◆ **What is required**: Locate every line below that contains the word "number" and copy it.

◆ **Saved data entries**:
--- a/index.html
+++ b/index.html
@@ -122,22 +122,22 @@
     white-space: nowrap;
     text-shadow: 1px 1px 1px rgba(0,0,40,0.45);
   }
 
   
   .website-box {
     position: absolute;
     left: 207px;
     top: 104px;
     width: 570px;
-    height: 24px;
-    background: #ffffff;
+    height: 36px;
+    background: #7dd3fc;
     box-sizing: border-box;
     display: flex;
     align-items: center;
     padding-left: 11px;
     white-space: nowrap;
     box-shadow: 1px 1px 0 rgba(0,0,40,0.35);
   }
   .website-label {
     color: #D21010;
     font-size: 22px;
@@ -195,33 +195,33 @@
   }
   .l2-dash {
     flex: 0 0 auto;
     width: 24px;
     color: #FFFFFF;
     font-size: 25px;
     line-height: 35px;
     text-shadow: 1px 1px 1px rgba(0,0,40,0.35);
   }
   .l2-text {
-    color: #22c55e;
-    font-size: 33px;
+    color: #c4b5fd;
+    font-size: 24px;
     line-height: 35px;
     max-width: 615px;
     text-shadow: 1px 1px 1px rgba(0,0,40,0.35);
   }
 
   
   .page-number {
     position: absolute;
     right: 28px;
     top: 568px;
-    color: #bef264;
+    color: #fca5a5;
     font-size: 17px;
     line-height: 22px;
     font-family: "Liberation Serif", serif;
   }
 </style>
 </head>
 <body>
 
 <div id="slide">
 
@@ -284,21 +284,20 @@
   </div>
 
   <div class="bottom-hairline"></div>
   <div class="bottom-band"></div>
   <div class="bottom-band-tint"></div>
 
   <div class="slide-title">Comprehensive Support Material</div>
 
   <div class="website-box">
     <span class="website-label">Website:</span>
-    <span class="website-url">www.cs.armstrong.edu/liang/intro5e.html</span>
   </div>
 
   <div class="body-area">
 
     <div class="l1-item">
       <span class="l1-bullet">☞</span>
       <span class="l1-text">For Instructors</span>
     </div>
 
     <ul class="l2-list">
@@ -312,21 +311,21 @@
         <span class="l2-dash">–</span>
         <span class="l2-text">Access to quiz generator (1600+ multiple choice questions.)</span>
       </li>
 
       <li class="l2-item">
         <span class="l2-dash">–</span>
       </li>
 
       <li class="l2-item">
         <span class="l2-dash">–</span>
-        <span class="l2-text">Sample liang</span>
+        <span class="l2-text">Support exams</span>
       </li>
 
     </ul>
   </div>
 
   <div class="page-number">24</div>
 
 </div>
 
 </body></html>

---

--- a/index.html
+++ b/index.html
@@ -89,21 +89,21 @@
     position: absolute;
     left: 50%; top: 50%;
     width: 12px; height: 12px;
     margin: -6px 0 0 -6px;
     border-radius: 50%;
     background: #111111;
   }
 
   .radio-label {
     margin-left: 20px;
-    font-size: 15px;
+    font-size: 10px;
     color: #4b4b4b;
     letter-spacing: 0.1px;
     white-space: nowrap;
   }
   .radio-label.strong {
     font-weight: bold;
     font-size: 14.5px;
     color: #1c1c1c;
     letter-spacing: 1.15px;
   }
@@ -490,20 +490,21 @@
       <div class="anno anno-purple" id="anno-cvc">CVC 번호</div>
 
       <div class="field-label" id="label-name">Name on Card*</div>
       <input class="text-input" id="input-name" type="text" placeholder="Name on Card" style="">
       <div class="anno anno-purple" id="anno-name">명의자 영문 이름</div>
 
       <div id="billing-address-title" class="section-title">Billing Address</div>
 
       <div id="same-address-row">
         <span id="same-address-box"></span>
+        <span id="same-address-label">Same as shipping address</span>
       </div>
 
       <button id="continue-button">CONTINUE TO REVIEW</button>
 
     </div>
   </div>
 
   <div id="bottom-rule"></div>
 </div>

◆ **Task response**:
   .page-number {
   <div class="page-number">24</div>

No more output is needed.